• [What you should do]:
Print out each entry without alteration, and keep the pictures out.

• [Entries provided]:
◆ ◆ ◆

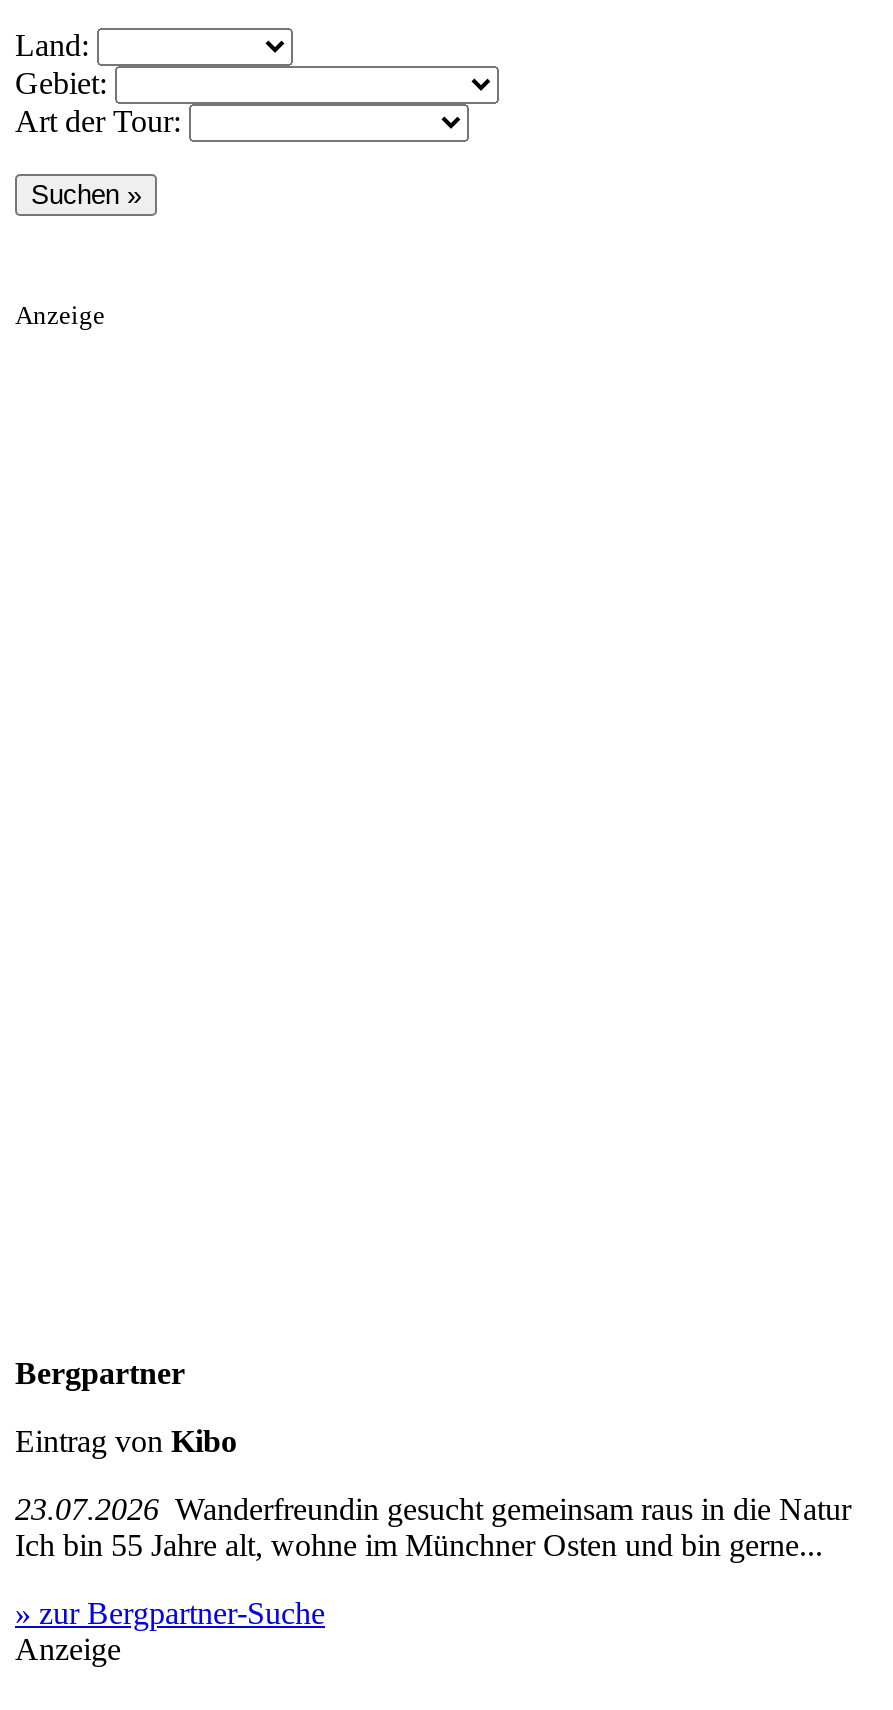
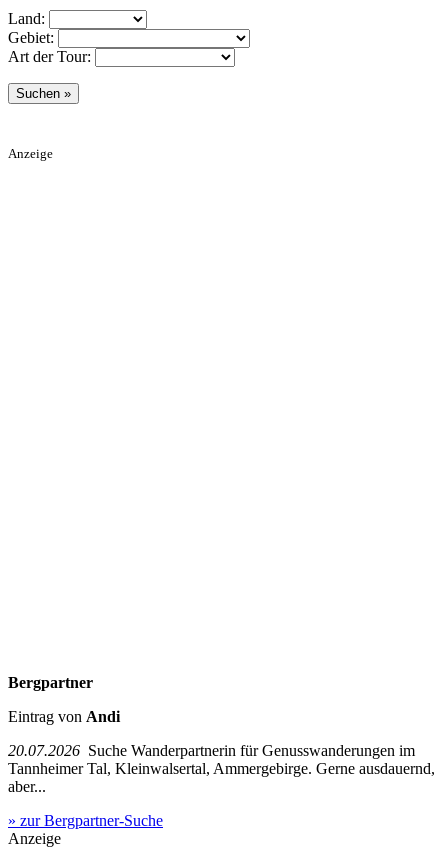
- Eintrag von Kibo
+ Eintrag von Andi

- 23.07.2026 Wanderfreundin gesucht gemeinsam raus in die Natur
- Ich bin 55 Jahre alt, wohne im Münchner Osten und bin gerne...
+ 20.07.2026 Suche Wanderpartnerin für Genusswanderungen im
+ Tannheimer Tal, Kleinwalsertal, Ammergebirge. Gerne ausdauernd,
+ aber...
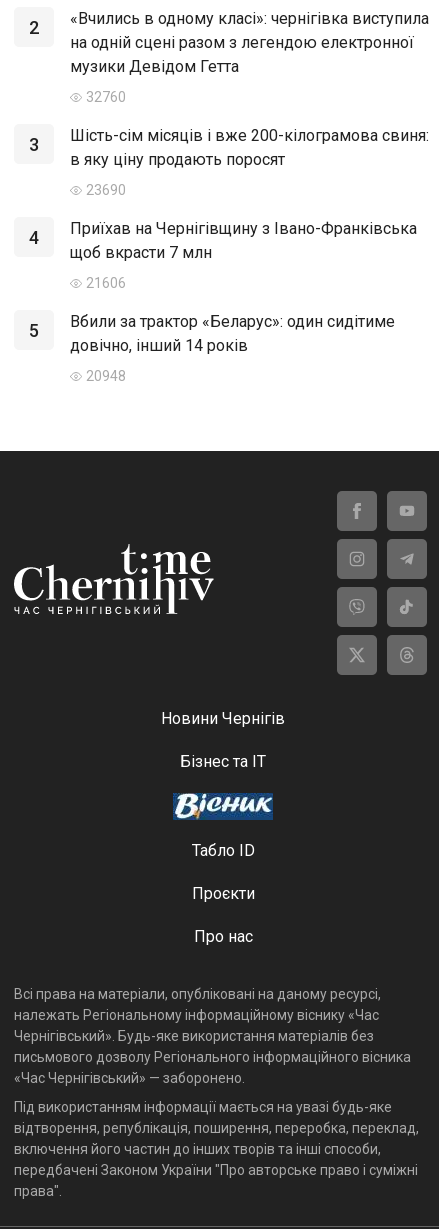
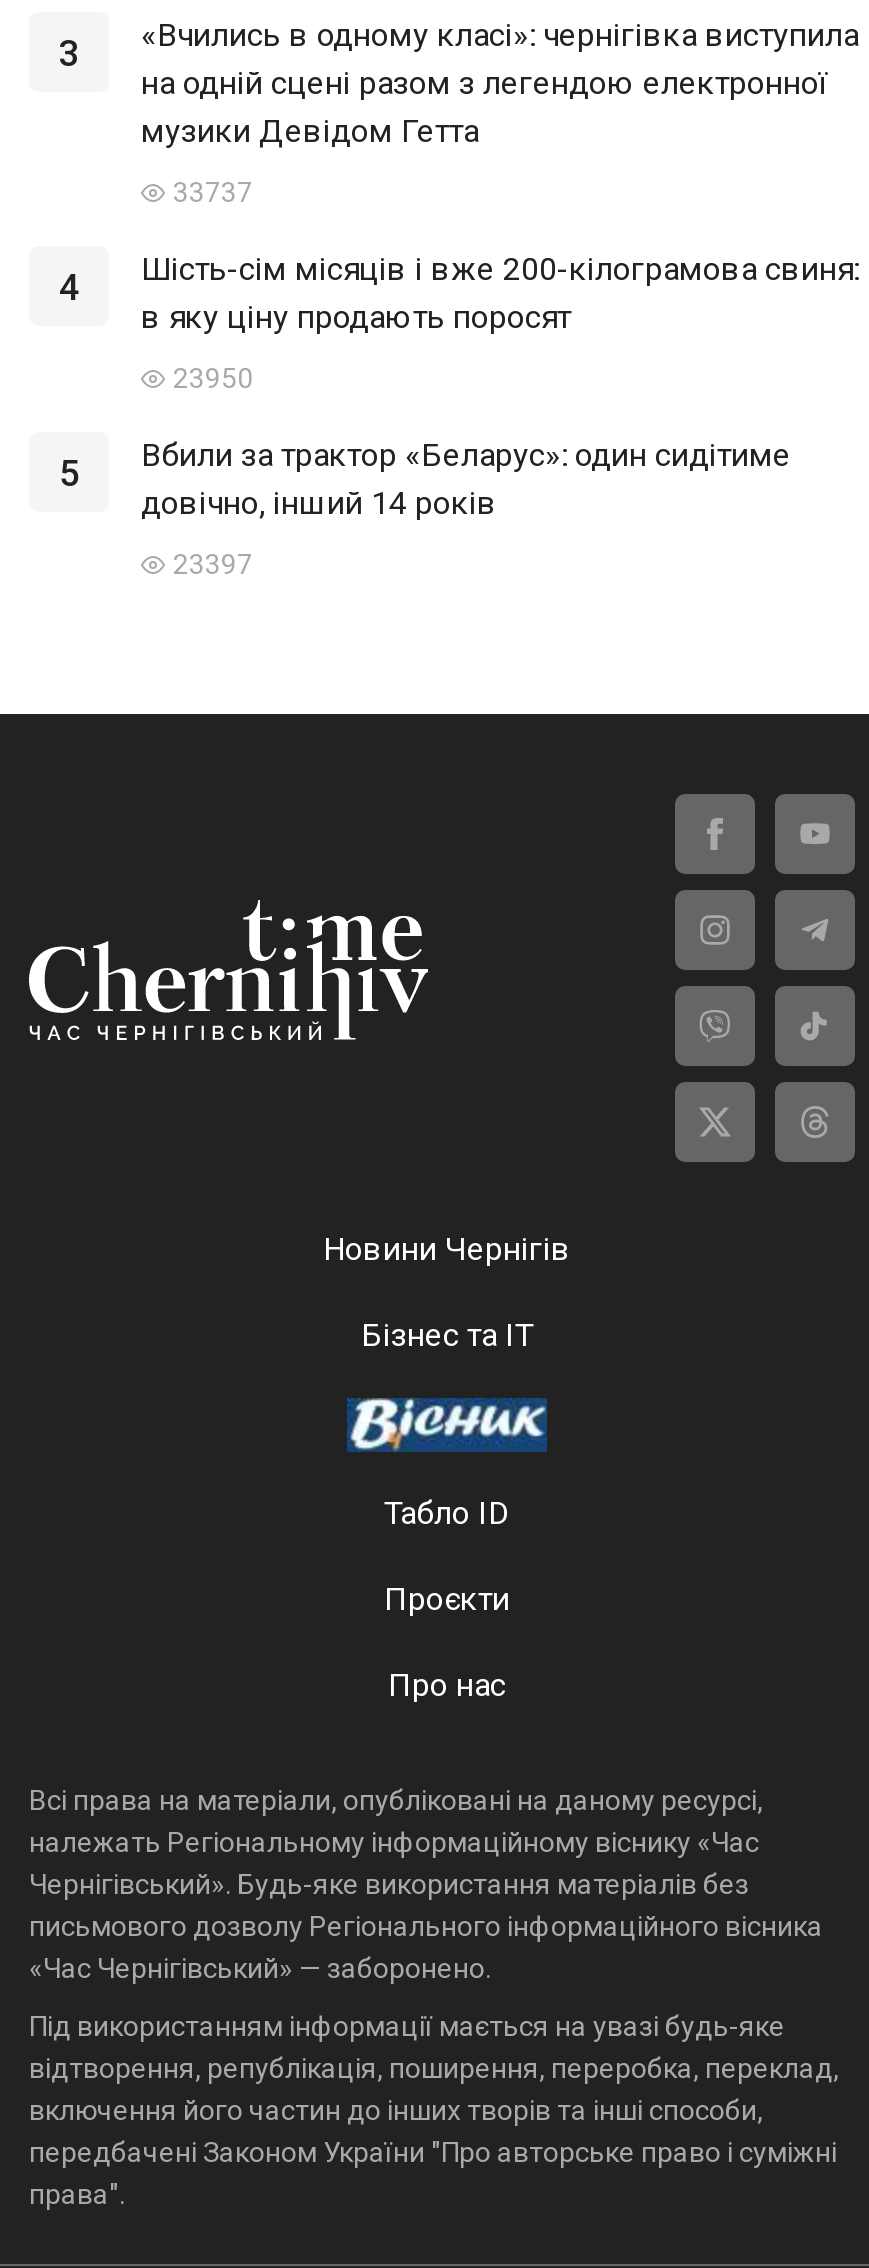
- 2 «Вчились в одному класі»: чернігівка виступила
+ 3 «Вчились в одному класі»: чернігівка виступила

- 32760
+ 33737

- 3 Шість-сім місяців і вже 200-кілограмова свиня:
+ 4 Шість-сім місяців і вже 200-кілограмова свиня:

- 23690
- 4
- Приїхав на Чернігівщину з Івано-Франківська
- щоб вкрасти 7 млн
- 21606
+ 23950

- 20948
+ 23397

◆ ◆ ◆

• [Reply to the exercise]:
- Eintrag von Kibo
+ Eintrag von Andi

- 23.07.2026 Wanderfreundin gesucht gemeinsam raus in die Natur
- Ich bin 55 Jahre alt, wohne im Münchner Osten und bin gerne...
+ 20.07.2026 Suche Wanderpartnerin für Genusswanderungen im
+ Tannheimer Tal, Kleinwalsertal, Ammergebirge. Gerne ausdauernd,
+ aber...
- 2 «Вчились в одному класі»: чернігівка виступила
+ 3 «Вчились в одному класі»: чернігівка виступила

- 32760
+ 33737

- 3 Шість-сім місяців і вже 200-кілограмова свиня:
+ 4 Шість-сім місяців і вже 200-кілограмова свиня:

- 23690
- 4
- Приїхав на Чернігівщину з Івано-Франківська
- щоб вкрасти 7 млн
- 21606
+ 23950

- 20948
+ 23397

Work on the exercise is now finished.